Hunter Biden / DNC August 20, 2020
2020 Democratic National Convention/YouTube

New York Magazine’s Senior Art Critic Jerry Saltz said Friday to “imagine” if Donald Trump Jr. “made little watercolors” like Hunter Biden’s “art” and “sold them at an iffy commercial gallery for upwards of $150,000.”

“To those saying it’s fine that Hunter Biden shows his generic decorative zombie-abstraction art at a commercial gallery & sells it: Imagine if Donald Trump Jr (coke addict) made little watercolors like these & sold them at an iffy commercial gallery for upwards of $150,000,” he tweeted.

“Now imagine all the foreign agents, fishy businessmen, lobbyists, politicos buying the work & back room deals. The potential for conflict of interest is enormous & dangerous. Do what Republican war-monger George W. Bush did. Make your work; show it at a non-profit; no sales,” Saltz continued to state.

Ben Davis, a Artnet News’s National Art Critic, also gave his negative thoughts on Hunter’s new venture of selling art to “anonymous” investors.

“The whole thing is very, very weird. Prior to signing Hunter Biden, Bergès’s top media results “were nothing to quite speak about,” he began about Hunter’s art dealer, George Bergès.

“Now he is pitching himself as a kind of guru whose personal coaching shaped Hunter Biden from a hobbyist into a serious full-time artist,” Davis said of Bergès. “Back in 2019, Hunter sought and failed to find gallery representation with the help of Lanette Phillips, a Hollywood producer and supporter of the elder Biden.”

“Media interest in Hunter Biden’s art has now gone supernova because the White House was compelled to issue official ethics guidelines on his new career,” David continued. “Here’s a better idea: Don’t sell the artwork.”

The White House is singing a different tune.

White House press secretary Jen Psaki reiterated Thursday, “We believe that Hunter Biden, just like any child of a president, should be able to pursue their professions and their passions,” and said Hunter’s meeting with potential “anonymous” art buyers was “reasonable”:


“We won’t know who the buyers are. Hunter Biden won’t know who the buyers are,” Psaki stated, adding that as long as the donors were anonymous, “there’s no scenario where they could provide influence.”

But Peter Schweizer, president of the Government Accountability Institute (GAI), said, “Their solution of transparency is to actually hide who is engaged in the transaction. It’s ludicrous.”

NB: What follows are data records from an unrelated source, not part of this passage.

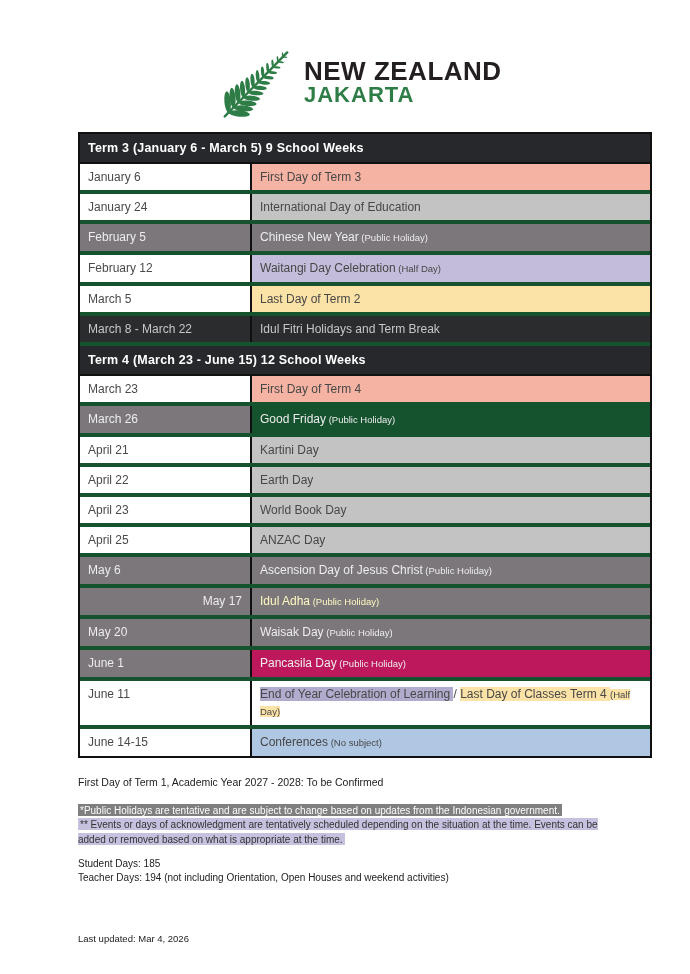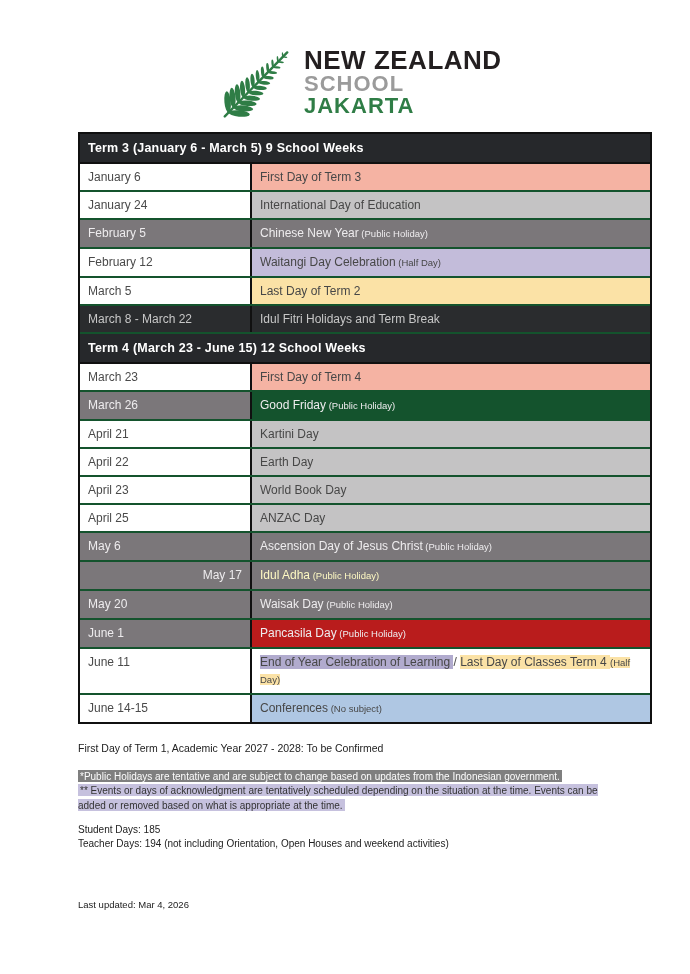"SCHOOL" div.logo-line2 { html: <div>SCHOOL</div> -> none }
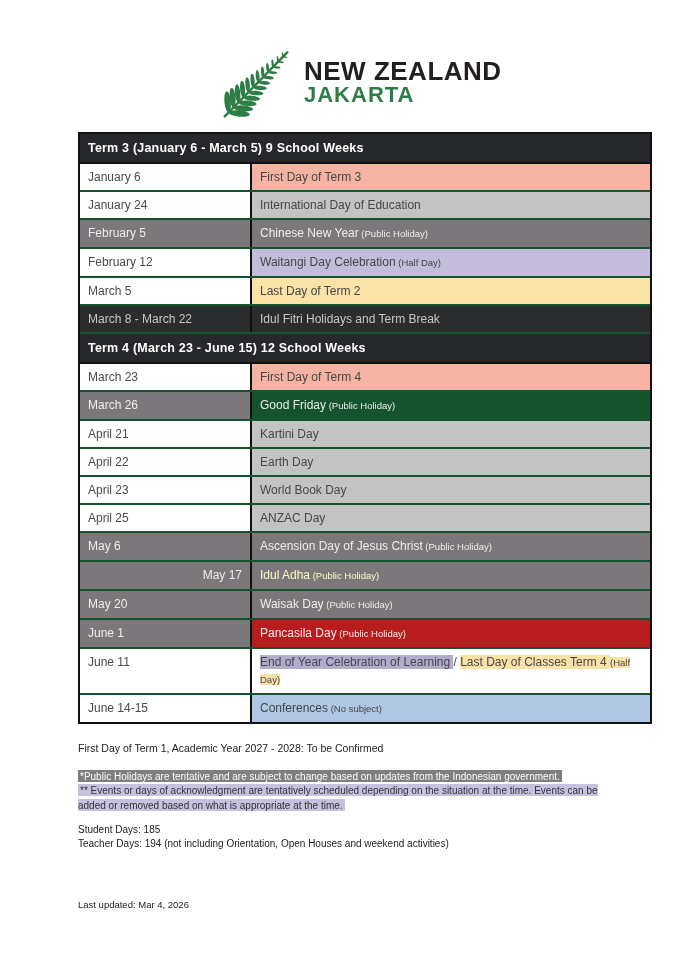"January 6" .cal-row { border-bottom: 2px solid #14532d -> 4px solid #14532d }
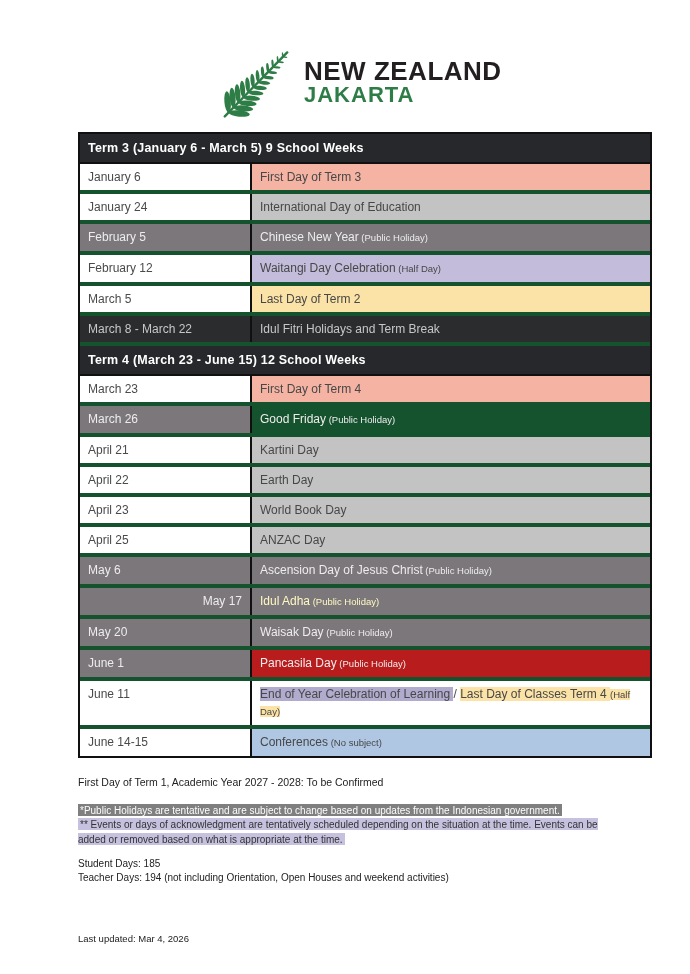"Pancasila Day (Public Holiday)" div.cell { background: #b91c1c -> #be185d }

The Washington Post claims Bergès “agreed to reject any offer” for Hunter’s “artwork” from anonymous buyers “that he deems suspicious or that comes in over the asking price, according to people familiar with the agreement.”

Bergès will set the prices for the artwork and withhold “all records, including potential bidders and final buyers,” the Post reported.

“Everyone will be vetted…so, whomever is appropriate will be attending,” Georges Bergès Gallery spokeswoman Robin Davis explained about the concern of who might buy the novice’s “artwork” during events in which “Biden will not discuss potential purchases, prices, or anything related to the selling of artwork.

Bergès’s guarantee is a linchpin of concern. Money laundering was identified as an issue in the art world, according to the Senate’s Permanent Subcommittee on Investigations just last year.

Bergès maintains “strong ties to China,” which coincides with Hunter Biden’s “business interests in a billion-dollar Chinese investment firm,” as his father served as vice president.

President Joe Biden has publicly remained distant from his son’s scandalous venture, which could earn Hunter up to $500,000 per panting.

Hunter Biden told Artnet, “My dad loves everything that I do, and so I’ll leave it at that.”